When the Unicode Consortium released the designs of the latest batch of emojis in early February, the new lobster emoji was an instant hit. But as some astute observers have pointed out, Unicode forgot something crucial from the initial draft: a fourth set of legs.

As Mashable reports, Unicode has agreed to revise its new lobster emoji to make it anatomically accurate. The first version of the emoji, which Maine senator Angus King had petitioned for in September 2017, shows what looks like a realistic take on a lobster, complete with claws, antennae, and a tail. But behind the claws were only three sets of walking legs, or "pereiopods." In reality, lobsters have four sets of pereiopods in addition to their claws.

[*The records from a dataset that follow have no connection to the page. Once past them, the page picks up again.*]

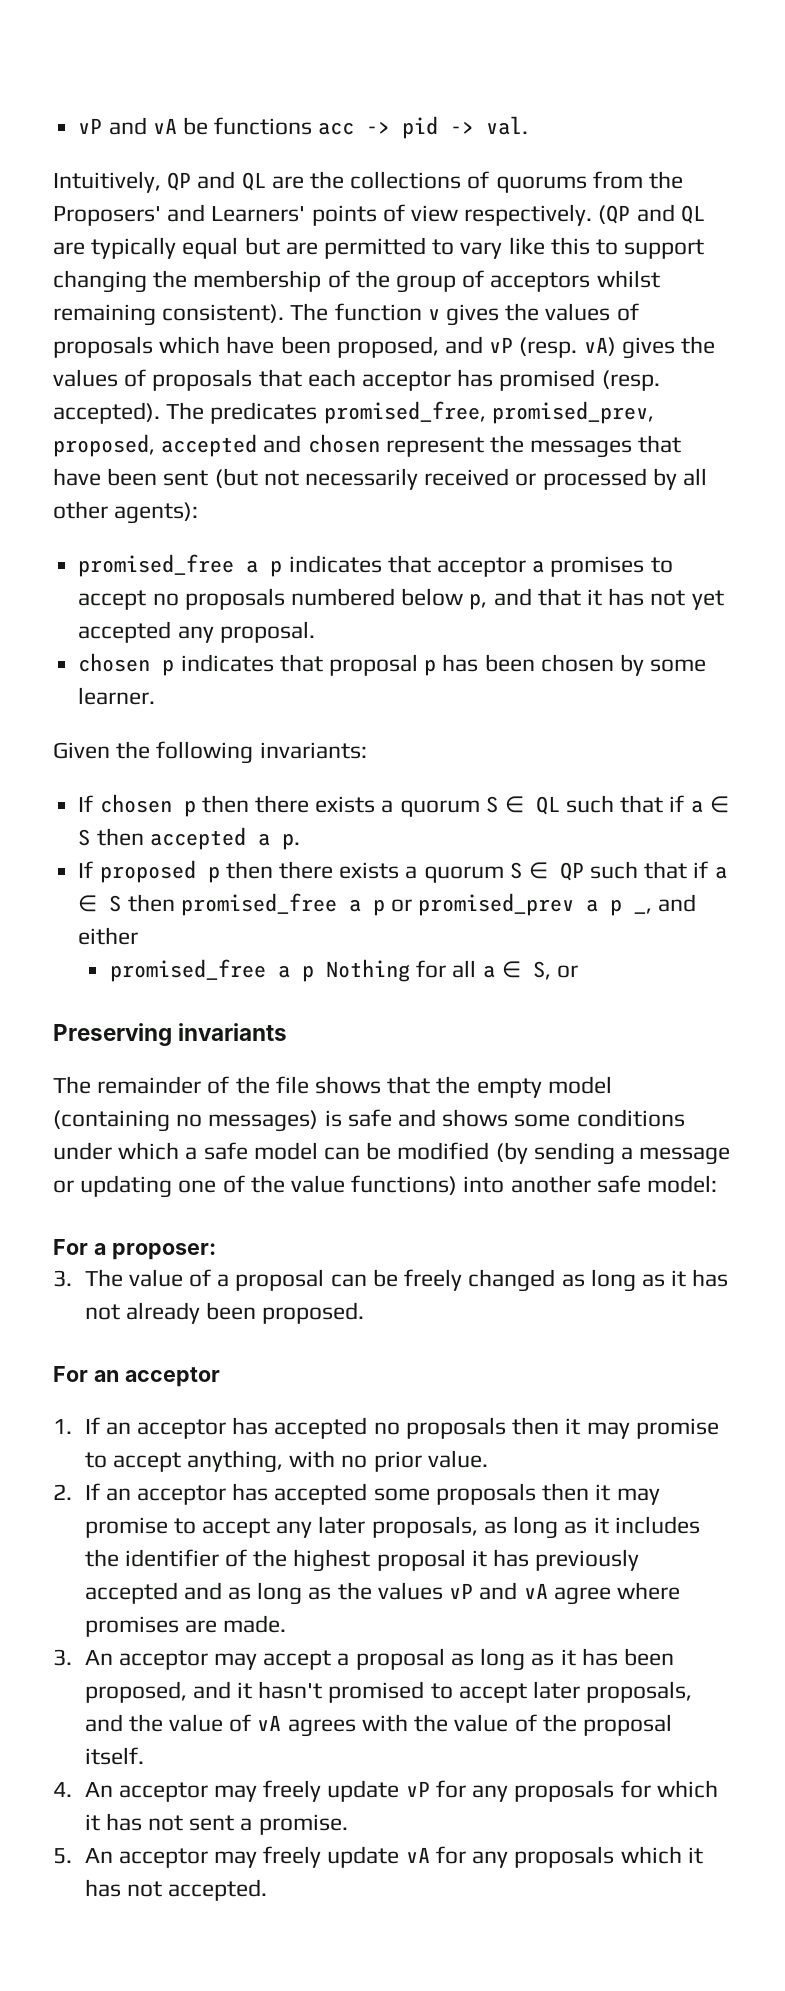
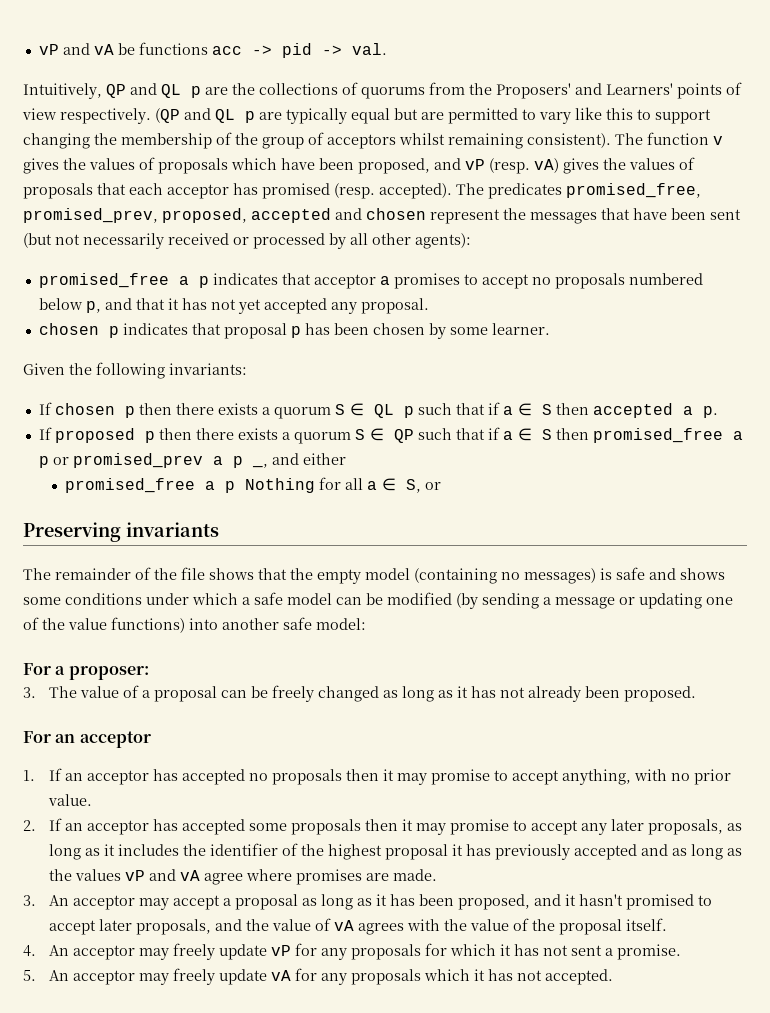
- Intuitively, QP and QL are the collections of quorums from the Proposers' and Learners' points of view respectively.
+ Intuitively, QP and QL p are the collections of quorums from the Proposers' and Learners' points of view respectively.
- (QP and QL are typically equal but are permitted to vary like this to support changing the membership of the group of acceptors whilst remaining consistent).
+ (QP and QL p are typically equal but are permitted to vary like this to support changing the membership of the group of acceptors whilst remaining consistent).
- If chosen p then there exists a quorum S ∈ QL such that if a ∈ S then accepted a p.
+ If chosen p then there exists a quorum S ∈ QL p such that if a ∈ S then accepted a p.

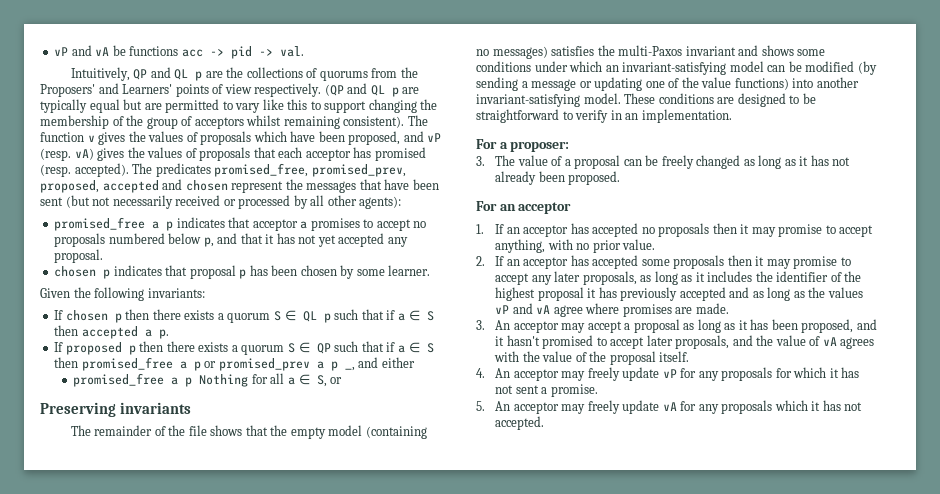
- The remainder of the file shows that the empty model (containing no messages) is safe and shows some conditions under which a safe model can be modified (by sending a message or updating one of the value functions) into another safe model:
+ The remainder of the file shows that the empty model (containing no messages) satisfies the multi-Paxos invariant and shows some conditions under which an invariant-satisfying model can be modified (by sending a message or updating one of the value functions) into another invariant-satisfying model. These conditions are designed to be straightforward to verify in an implementation.

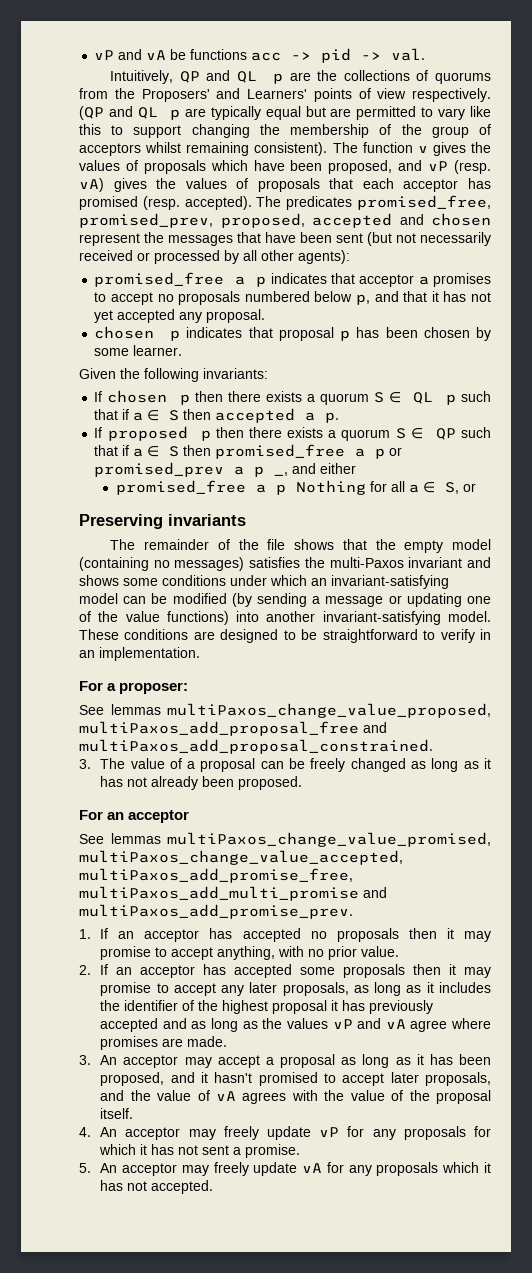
+ See lemmas multiPaxos_change_value_proposed, multiPaxos_add_proposal_free and multiPaxos_add_proposal_constrained.
+ See lemmas multiPaxos_change_value_promised, multiPaxos_change_value_accepted, multiPaxos_add_promise_free, multiPaxos_add_multi_promise and multiPaxos_add_promise_prev.

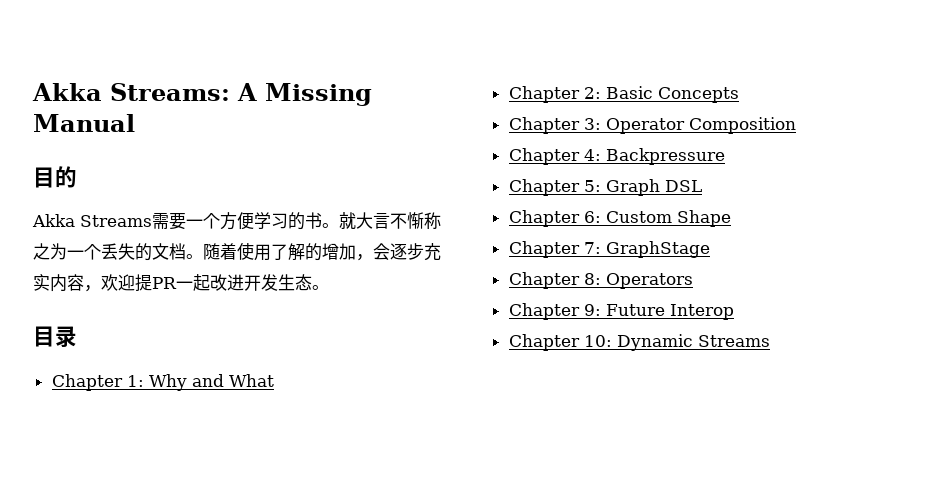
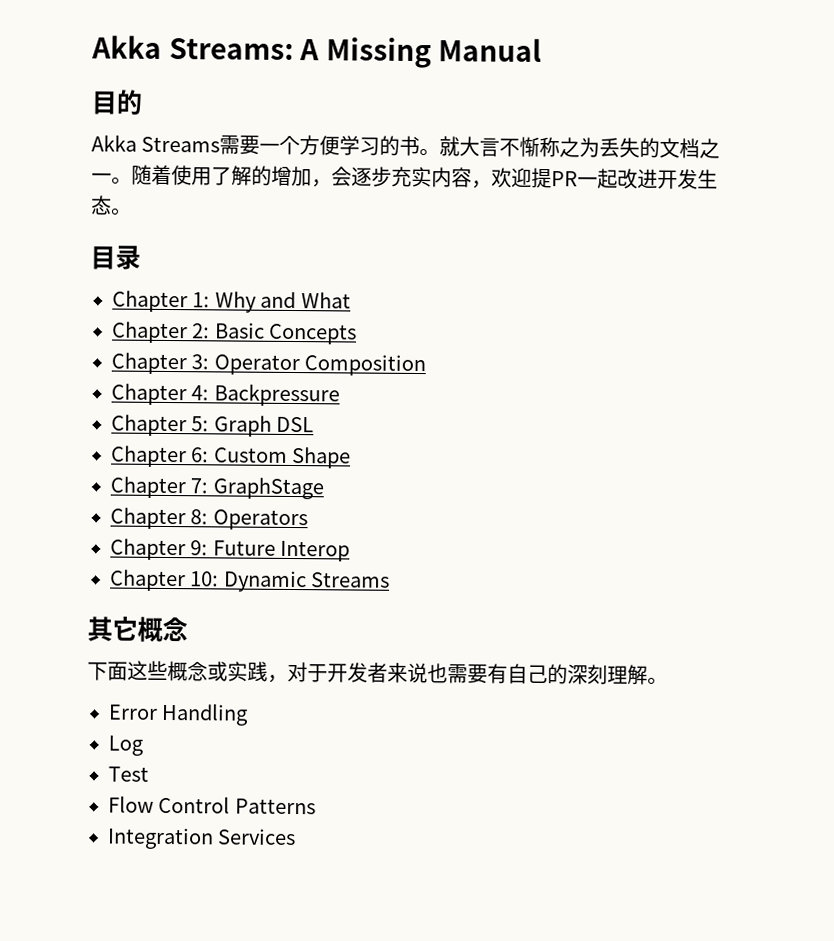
- 就大言不惭称之为一个丢失的文档。
+ 就大言不惭称之为丢失的文档之一。
+ 其它概念
+ 下面这些概念或实践，对于开发者来说也需要有自己的深刻理解。
+ Error Handling
+ Log
+ Test
+ Flow Control Patterns
+ Integration Services

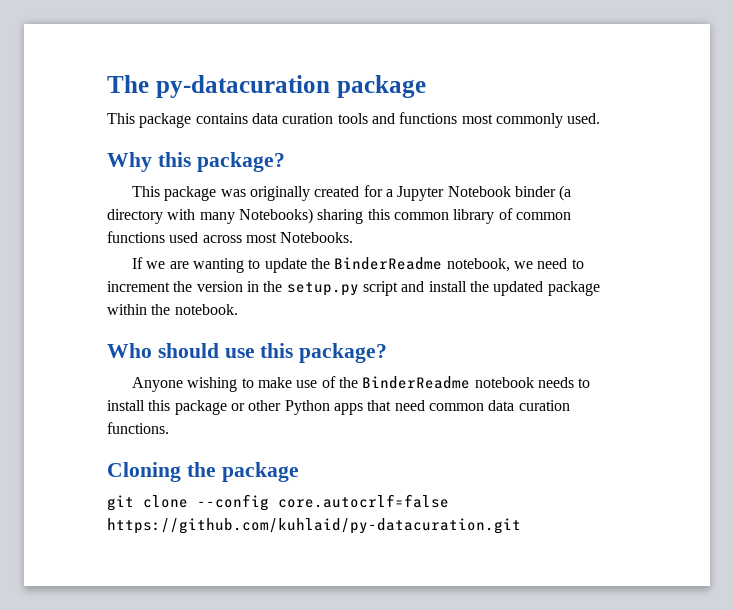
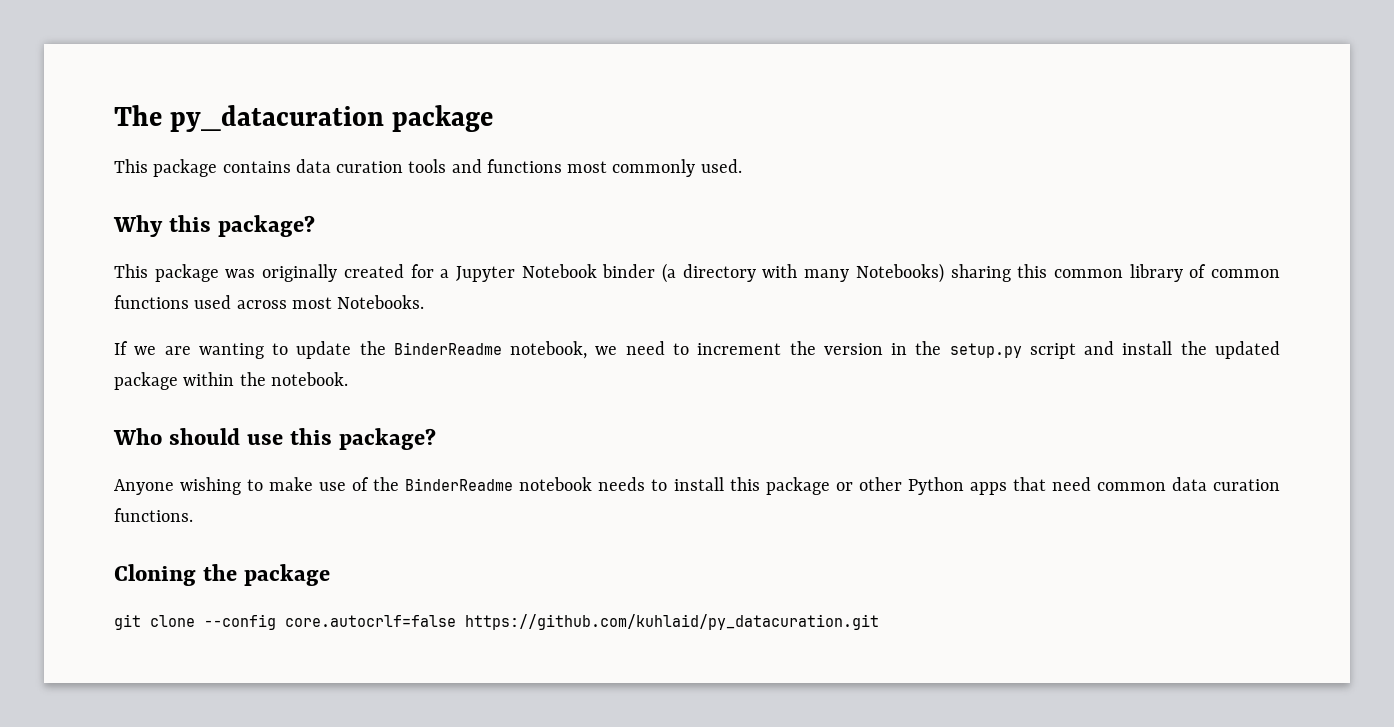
- The py-datacuration package
+ The py_datacuration package
- git clone --config core.autocrlf=false https://github.com/kuhlaid/py-datacuration.git
+ git clone --config core.autocrlf=false https://github.com/kuhlaid/py_datacuration.git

"Sen. Angus King from Maine has certainly been vocal about his love of the lobster emoji, but was kind enough to spare us the indignity of pointing out that we left off two legs," Jeremy Burge, chief emoji officer at Emojipedia and vice-chair of the Unicode Emoji Subcommittee, wrote in a blog post. Other Mainers weren't afraid to speak up. After receiving numerous complaints about the oversight, Unicode agreed to tack two more legs onto the lobster emoji in time for its release later this year.

The skateboard emoji (which featured an outdated design) and the DNA emoji (which twisted the wrong way) have also received redesigns following complaints.